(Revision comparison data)

========================

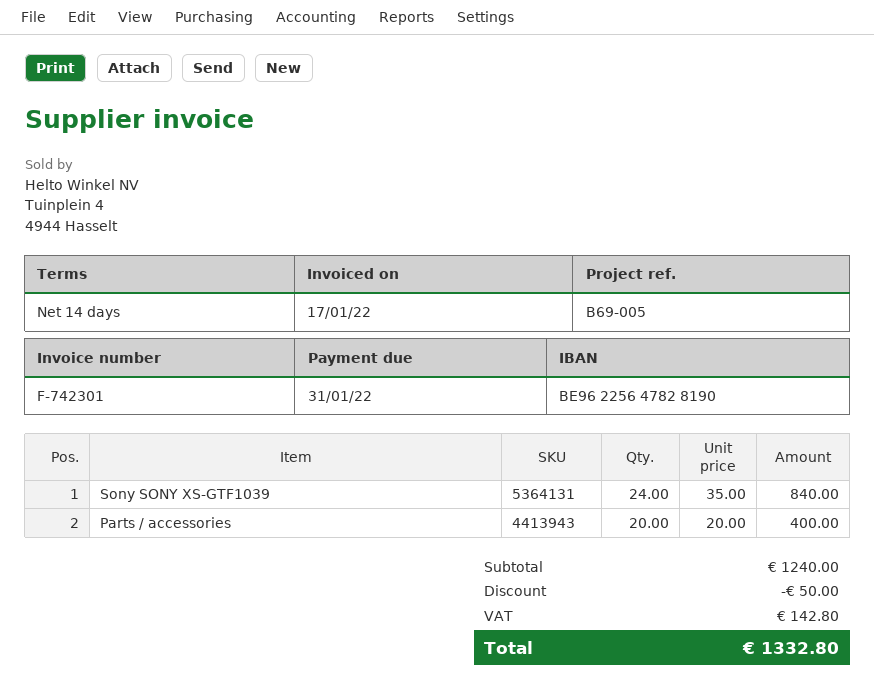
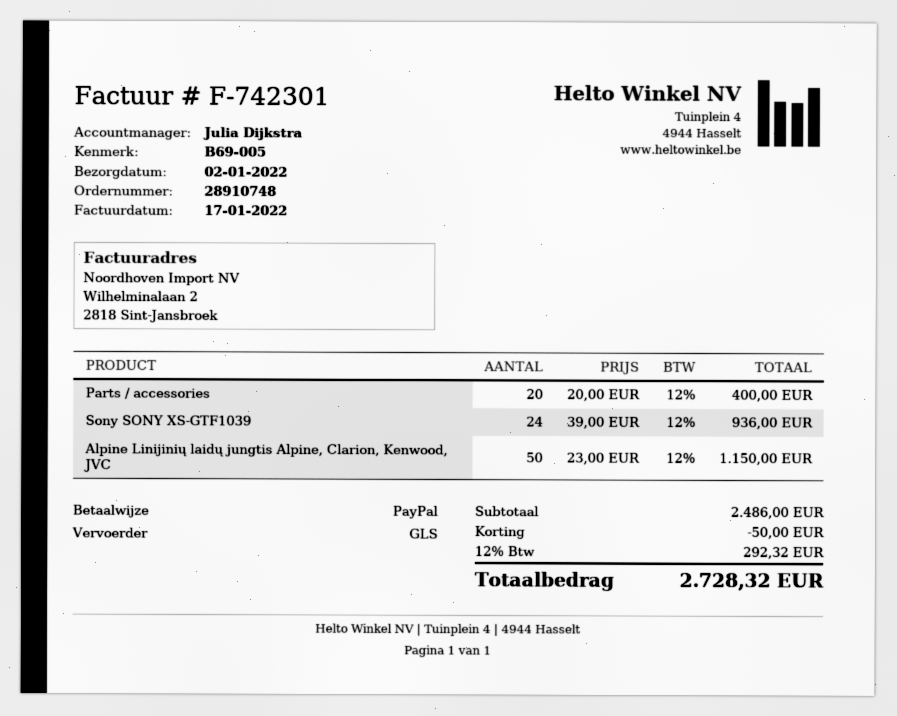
Sony SONY XS-GTF1039: 24 x 35.00 = 840.00 -> 24 x 39.00 = 936.00
Alpine Linijinių laidų jungtis Alpine, Clarion, Kenwood, JVC: none -> 50 x 23.00 = 1150.00
subtotal: 1240.00 -> 2486.00
tax: 142.80 -> 292.32
total: 1332.80 -> 2728.32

========================

Directions for this task:
Set down each line from the line containing "Alpine Linijinių laidų" through the final line of the data, exactly and with nothing added.

Response box:
Alpine Linijinių laidų jungtis Alpine, Clarion, Kenwood, JVC: none -> 50 x 23.00 = 1150.00
subtotal: 1240.00 -> 2486.00
tax: 142.80 -> 292.32
total: 1332.80 -> 2728.32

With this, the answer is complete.